There’s an inverted issue, though, that I’ve found more intractable. You are hired to do a job. By Russians, maybe. You shed Yevgeny, that yokel of the steppes, and you become Eugene Dodgson. When you get a promotion, you let Eugene go for the sake of Gene, the All-American. The slippage comes with the work. The danger isn’t that you’re a fraud, but that you might go local. You might lose yourself in the work, so to be speak. And even if you never become a company man, your career still begins to dictacte which of your multitudes—we contain them, I’m told—are salient.
The persons we pull into existence through circumstantial demands aren’t infinite, of course, but there are a lot more than I ever considered possible. I felt this when I went to graduate school, when like an accident I went to graduate school again, and certainly when I worked for both the University of Colorado and the University of Denver in full-time admin jobs. The peripatetic nature of those years—of bouncing from full-time work to full-time school to part-time work to full-time parenting—meant that slipping into a new type of public self was suggested, but never fully realized.

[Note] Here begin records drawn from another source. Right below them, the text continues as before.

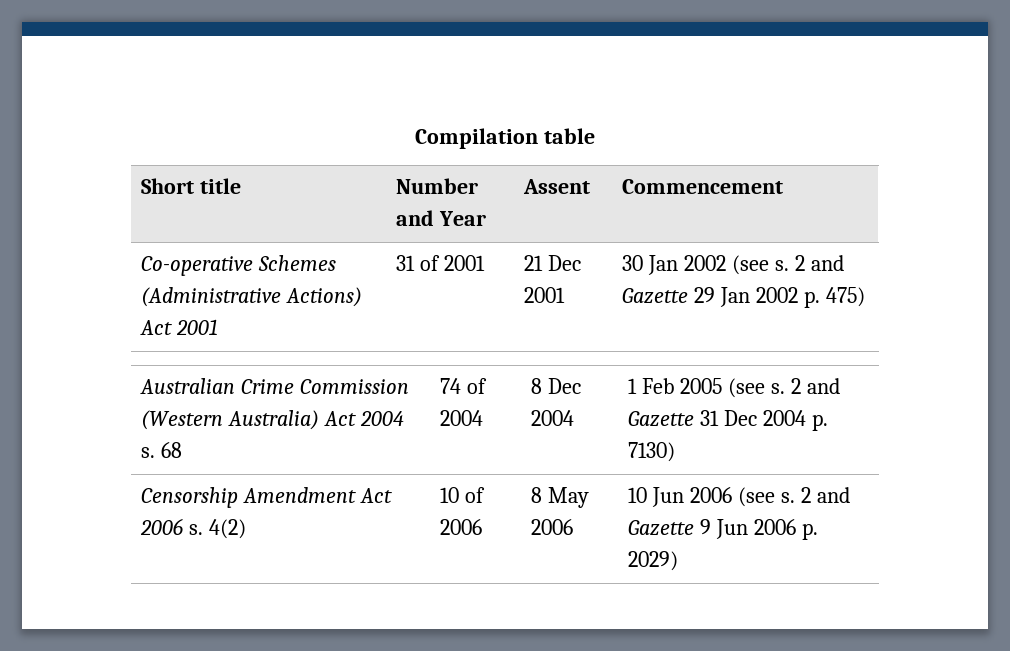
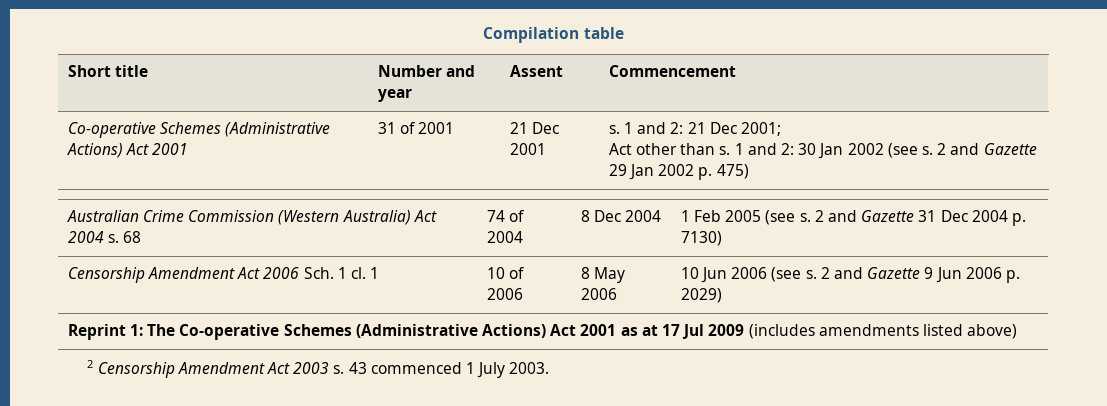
- Short title | Number and Year | Assent | Commencement
+ Short title | Number and year | Assent | Commencement
- Co-operative Schemes (Administrative Actions) Act 2001 | 31 of 2001 | 21 Dec 2001 | 30 Jan 2002 (see s. 2 and Gazette 29 Jan 2002 p. 475)
+ Co-operative Schemes (Administrative Actions) Act 2001 | 31 of 2001 | 21 Dec 2001 | s. 1 and 2: 21 Dec 2001;
+ Act other than s. 1 and 2: 30 Jan 2002 (see s. 2 and Gazette 29 Jan 2002 p. 475)
- Censorship Amendment Act 2006 s. 4(2) | 10 of 2006 | 8 May 2006 | 10 Jun 2006 (see s. 2 and Gazette 9 Jun 2006 p. 2029)
+ Censorship Amendment Act 2006 Sch. 1 cl. 1 | 10 of 2006 | 8 May 2006 | 10 Jun 2006 (see s. 2 and Gazette 9 Jun 2006 p. 2029)
+ Reprint 1: The Co-operative Schemes (Administrative Actions) Act 2001 as at 17 Jul 2009 (includes amendments listed above)
+ 2 Censorship Amendment Act 2003 s. 43 commenced 1 July 2003.

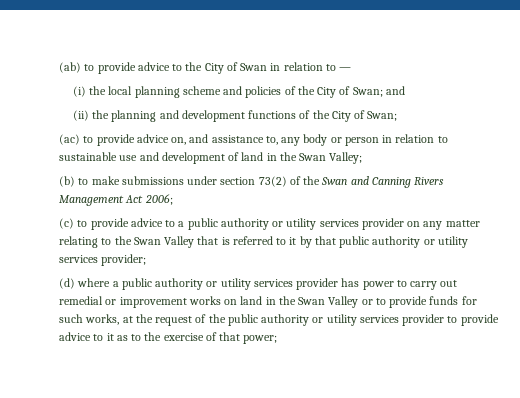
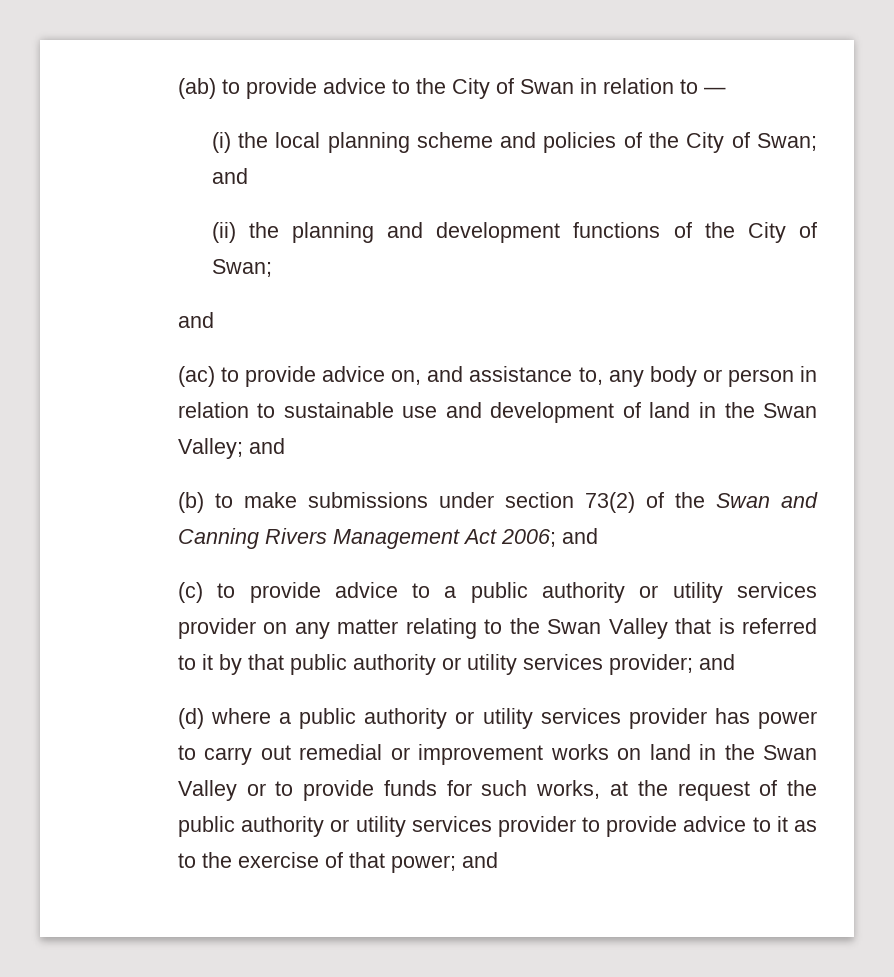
  (ii) the planning and development functions of the City of Swan;
+ and
- (ac) to provide advice on, and assistance to, any body or person in relation to sustainable use and development of land in the Swan Valley;
+ (ac) to provide advice on, and assistance to, any body or person in relation to sustainable use and development of land in the Swan Valley; and
- (b) to make submissions under section 73(2) of the Swan and Canning Rivers Management Act 2006;
+ (b) to make submissions under section 73(2) of the Swan and Canning Rivers Management Act 2006; and
- (c) to provide advice to a public authority or utility services provider on any matter relating to the Swan Valley that is referred to it by that public authority or utility services provider;
+ (c) to provide advice to a public authority or utility services provider on any matter relating to the Swan Valley that is referred to it by that public authority or utility services provider; and
- (d) where a public authority or utility services provider has power to carry out remedial or improvement works on land in the Swan Valley or to provide funds for such works, at the request of the public authority or utility services provider to provide advice to it as to the exercise of that power;
+ (d) where a public authority or utility services provider has power to carry out remedial or improvement works on land in the Swan Valley or to provide funds for such works, at the request of the public authority or utility services provider to provide advice to it as to the exercise of that power; and

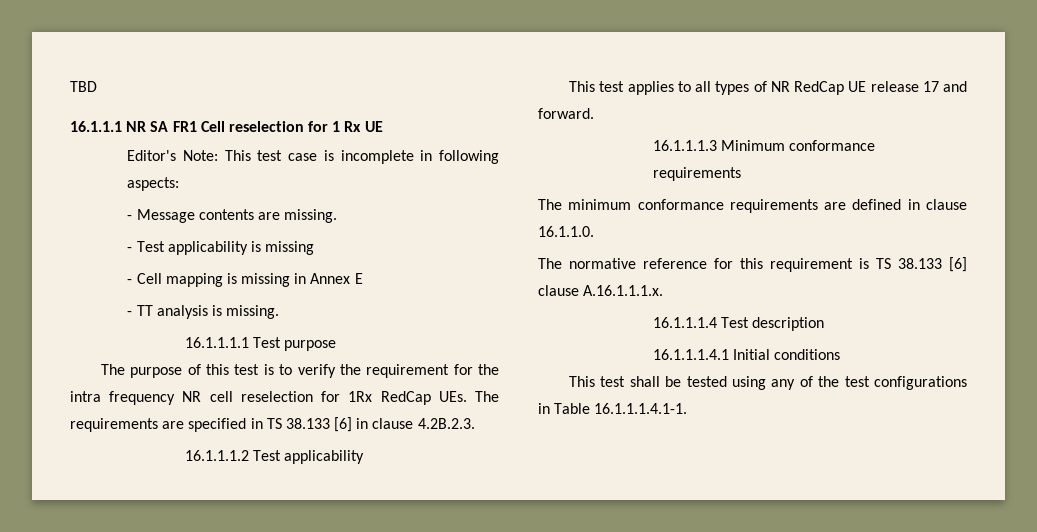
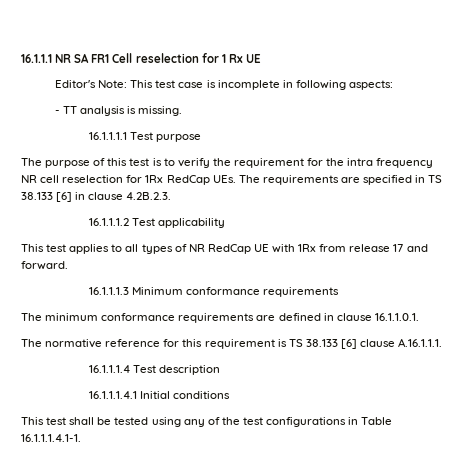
- TBD
- - Message contents are missing.
- - Test applicability is missing
- - Cell mapping is missing in Annex E
- This test applies to all types of NR RedCap UE release 17 and forward.
+ This test applies to all types of NR RedCap UE with 1Rx from release 17 and forward.
- The minimum conformance requirements are defined in clause 16.1.1.0.
+ The minimum conformance requirements are defined in clause 16.1.1.0.1.
- The normative reference for this requirement is TS 38.133 [6] clause A.16.1.1.1.x.
+ The normative reference for this requirement is TS 38.133 [6] clause A.16.1.1.1.

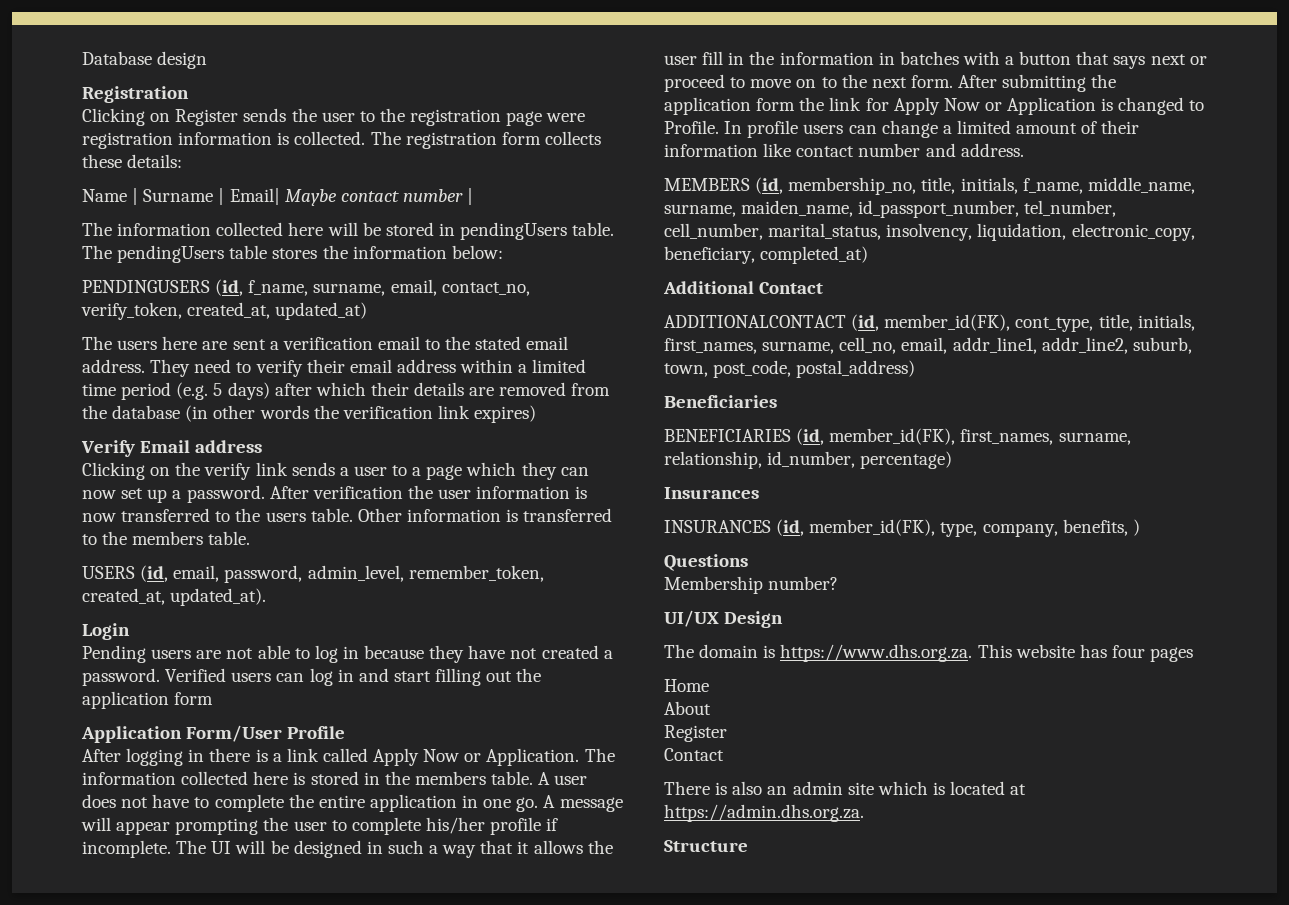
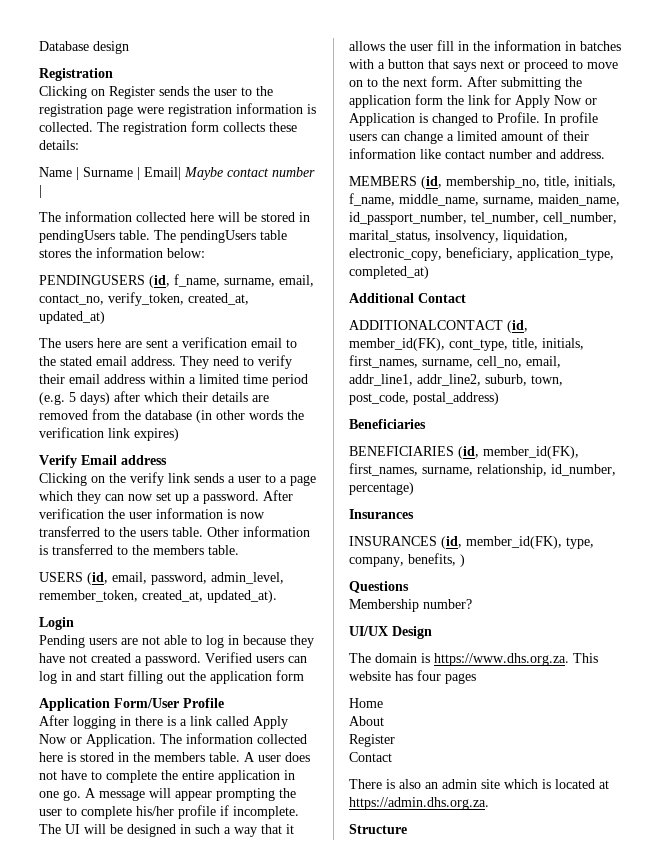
- MEMBERS (id, membership_no, title, initials, f_name, middle_name, surname, maiden_name, id_passport_number, tel_number, cell_number, marital_status, insolvency, liquidation, electronic_copy, beneficiary, completed_at)
+ MEMBERS (id, membership_no, title, initials, f_name, middle_name, surname, maiden_name, id_passport_number, tel_number, cell_number, marital_status, insolvency, liquidation, electronic_copy, beneficiary, application_type, completed_at)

Take a totally fictitious and extremely impersonal example: you become a librarian. You plan library events, curate the collection, act as an intellectual waiter for anyone who comes to the reference desk. Displays and event prep and creativity abound. But there’s a vacuum in the leadership, and you’d rather become a competent manager than suffer any more hierarchical missteps. You’re promoted. Individual vision must now give way to bureaucratic peace-making, which you were already doing. You lead a larger team, so “process” and “systems” and “documentation” also grow as portions of your daily pie. Oh, and there are local, state, and federal laws which libraries must know and incorporate and respect, and you are now the person who must know them best.
In short, the administrative side of being a librarian is the only aspect of yourself that has been promoted. The rest of what led to your promotion is sloughed from your shoulders. Promotion is thus a narrowing of one’s individuality, at times, even as it’s billed as an expansion—more money, more power, more whatever. More freedom, really, is the great carrot that’s dangled in service work. And in most cases, that’s true. You no longer man the reference desk. You can separate yourself from the front of house constrictions regarding your schedule. Mostly.
The good news, if you’re doing your job well, is that the FBI will still want to find and question you. Yevgeny, Eugene, or Gene: the cause continues.1
Reading:
Oddly, I began this post before stumbling across Charles McCarry’s The Miernik Dossier (1973). Every good spy novelist is compared to le Carré at some point, but McCarry has a pretty good claim to being “the American le Carré,” as he’s often labeled. The book is magnificent, if also sex-soaked in that grim and salacious way novels from the '70s, and especially genre novels, seem to enjoy. McCarry served undercover for the CIA and, as with reading le Carré, it’s hard not to come away feeling that you have a better sense of the actual men and women playing espionage games—at least during the period in question—than you once did.
I could see many people I admire hating it, and with good reason. But it’s one of the best spy novels I’ve read in a long time.
I love you all.
Meaning library stuff and not the success of Russian belligerence. Just, to be clear.